_EXERCISE DIRECTIONS_: Using the records below, quote only the span that opens with the line containing "[27,105,647,125] [27,132,466,151] Deine" and closes with the line containing "(502, 132) none", exactly and inclusively.

"""

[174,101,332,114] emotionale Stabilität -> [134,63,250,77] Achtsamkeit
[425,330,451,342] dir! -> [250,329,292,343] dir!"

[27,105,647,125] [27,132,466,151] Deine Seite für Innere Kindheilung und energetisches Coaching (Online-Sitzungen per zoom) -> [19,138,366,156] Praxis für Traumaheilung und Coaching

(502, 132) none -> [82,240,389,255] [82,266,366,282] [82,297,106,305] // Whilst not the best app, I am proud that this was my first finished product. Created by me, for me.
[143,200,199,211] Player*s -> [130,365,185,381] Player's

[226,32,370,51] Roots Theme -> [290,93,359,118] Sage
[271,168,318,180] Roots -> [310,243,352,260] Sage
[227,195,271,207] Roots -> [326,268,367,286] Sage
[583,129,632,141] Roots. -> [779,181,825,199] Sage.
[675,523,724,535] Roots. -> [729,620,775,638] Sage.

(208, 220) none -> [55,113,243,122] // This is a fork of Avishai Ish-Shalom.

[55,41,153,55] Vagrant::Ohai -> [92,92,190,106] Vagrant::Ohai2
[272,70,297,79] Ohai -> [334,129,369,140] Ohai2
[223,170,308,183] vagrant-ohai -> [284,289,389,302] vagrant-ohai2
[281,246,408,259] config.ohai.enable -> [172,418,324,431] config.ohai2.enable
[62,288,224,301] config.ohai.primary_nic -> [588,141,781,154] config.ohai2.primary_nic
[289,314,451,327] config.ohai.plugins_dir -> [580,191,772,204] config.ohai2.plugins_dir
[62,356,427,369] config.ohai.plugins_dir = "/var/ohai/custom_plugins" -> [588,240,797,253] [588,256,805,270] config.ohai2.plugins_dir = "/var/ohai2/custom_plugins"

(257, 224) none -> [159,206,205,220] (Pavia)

"""

_EXPECTED ANSWER_:
[27,105,647,125] [27,132,466,151] Deine Seite für Innere Kindheilung und energetisches Coaching (Online-Sitzungen per zoom) -> [19,138,366,156] Praxis für Traumaheilung und Coaching

(502, 132) none -> [82,240,389,255] [82,266,366,282] [82,297,106,305] // Whilst not the best app, I am proud that this was my first finished product. Created by me, for me.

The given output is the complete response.